## [Your assignment]
Filter the records for lines holding the string "none".

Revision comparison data
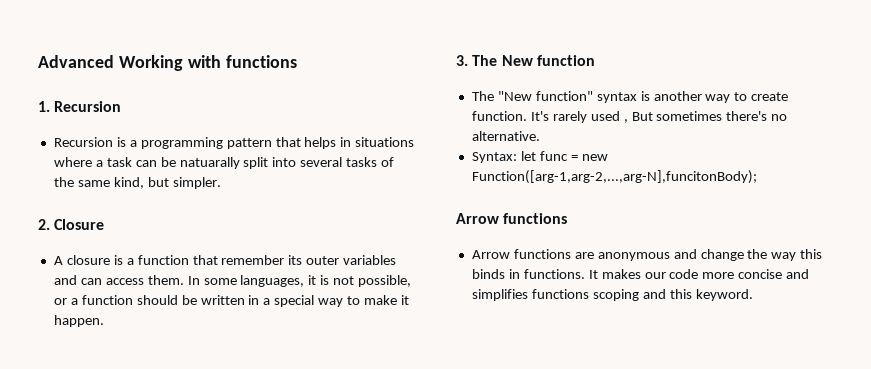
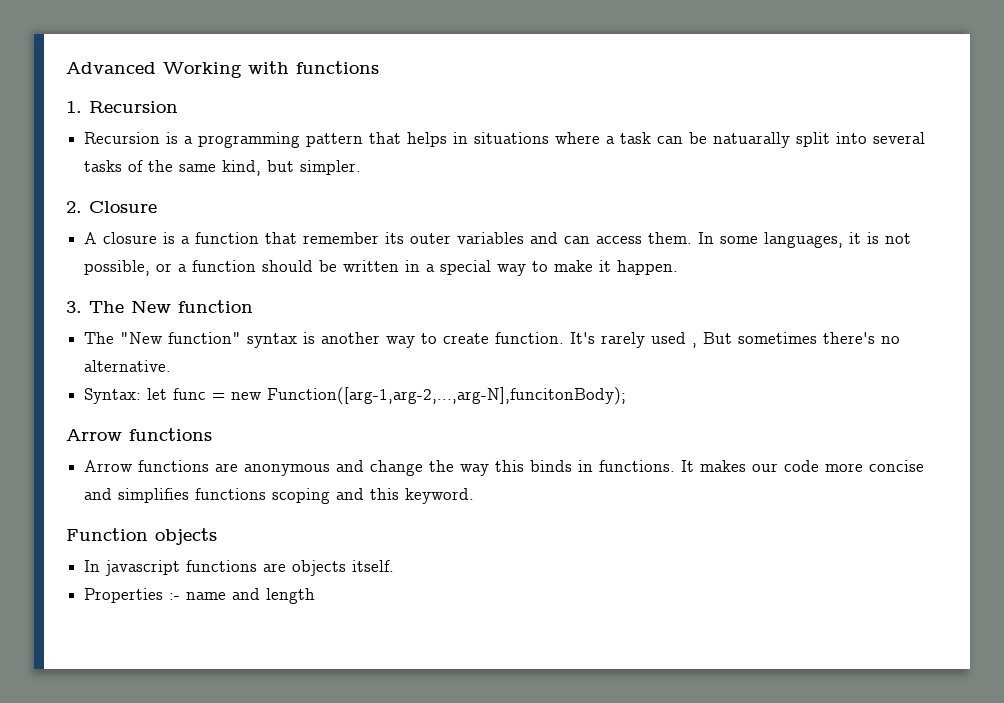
(753, 295) none -> [66,528,217,545] [84,560,395,576] [84,588,316,604] // Function objects // In javascript functions are objects itself. // Properties :- name and length

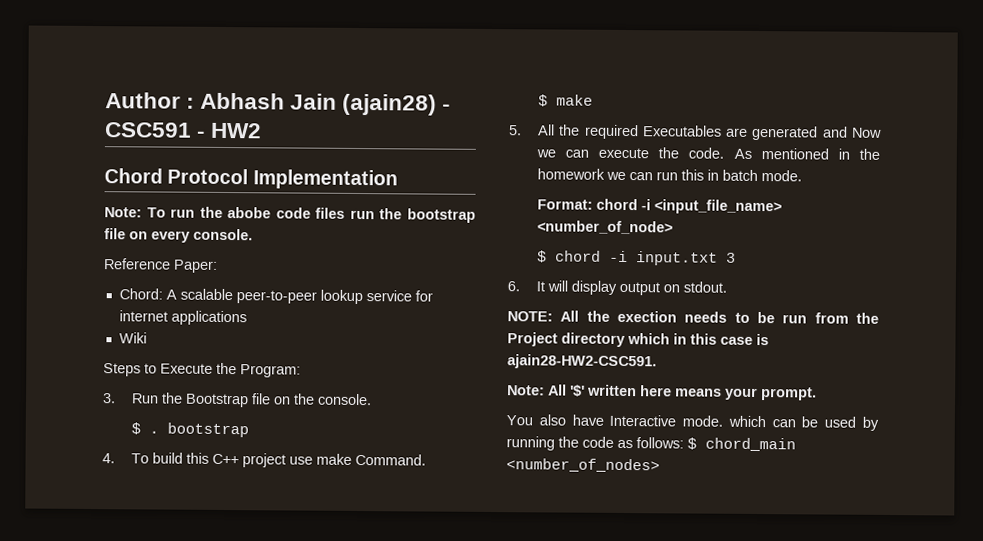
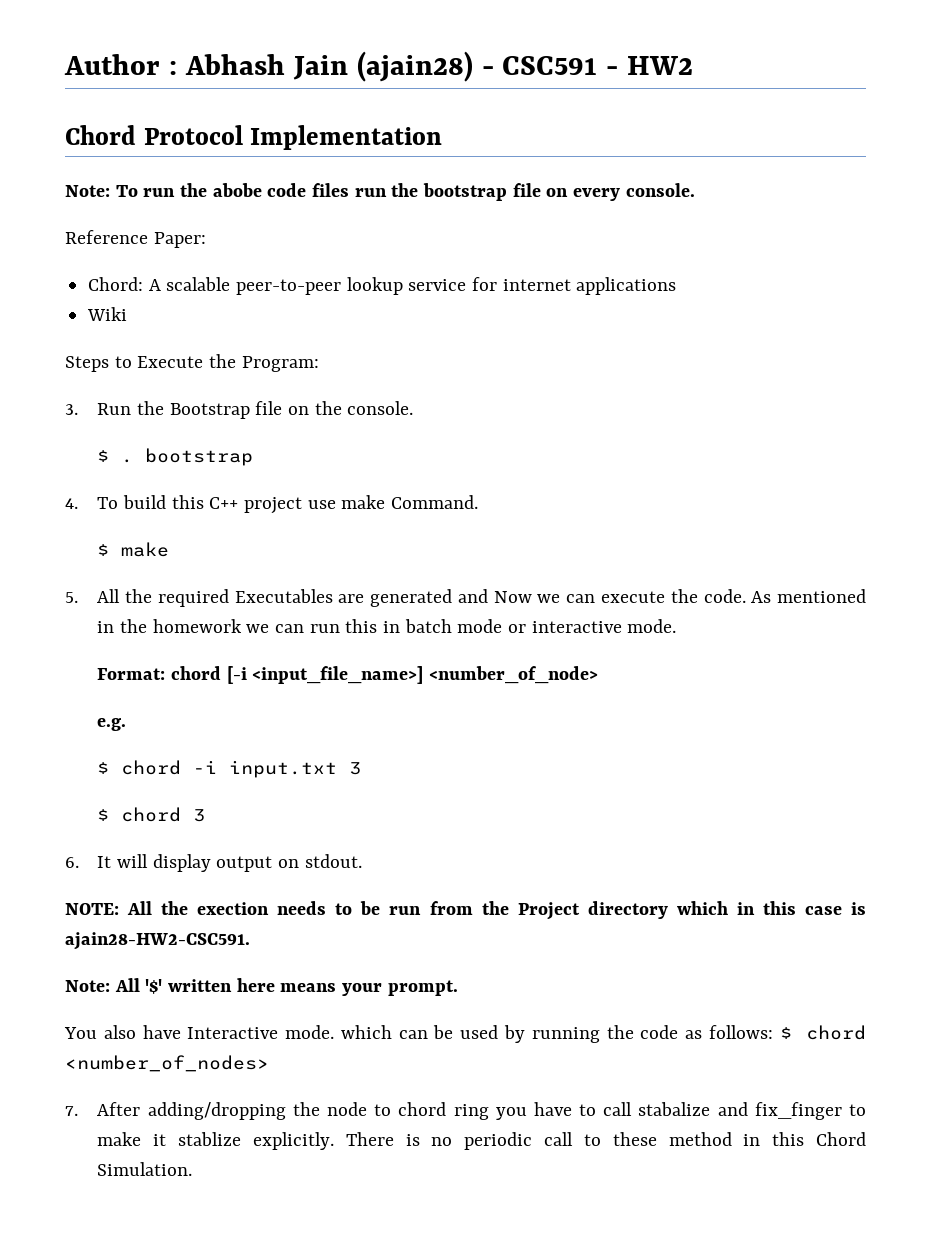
(758, 175) none -> [457,619,622,633] mode or interactive
[640,199,782,215] -i <input_file_name> -> [226,666,424,684] [-i <input_file_name>]
(673, 227) none -> [97,718,127,731] // e.g.
(736, 257) none -> [97,807,206,822] // $ chord 3
[705,437,796,452] chord_main -> [805,1025,866,1040] chord
(660, 465) none -> [65,1102,866,1120] [97,1132,867,1150] [97,1162,193,1176] // 7. After adding/dropping the node to chord ring you have to call stabalize and fix_finger to make it stablize explicitly. There is no periodic call to these method in this Chord Simulation.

## [Written answer]
(753, 295) none -> [66,528,217,545] [84,560,395,576] [84,588,316,604] // Function objects // In javascript functions are objects itself. // Properties :- name and length
(758, 175) none -> [457,619,622,633] mode or interactive
(673, 227) none -> [97,718,127,731] // e.g.
(736, 257) none -> [97,807,206,822] // $ chord 3
(660, 465) none -> [65,1102,866,1120] [97,1132,867,1150] [97,1162,193,1176] // 7. After adding/dropping the node to chord ring you have to call stabalize and fix_finger to make it stablize explicitly. There is no periodic call to these method in this Chord Simulation.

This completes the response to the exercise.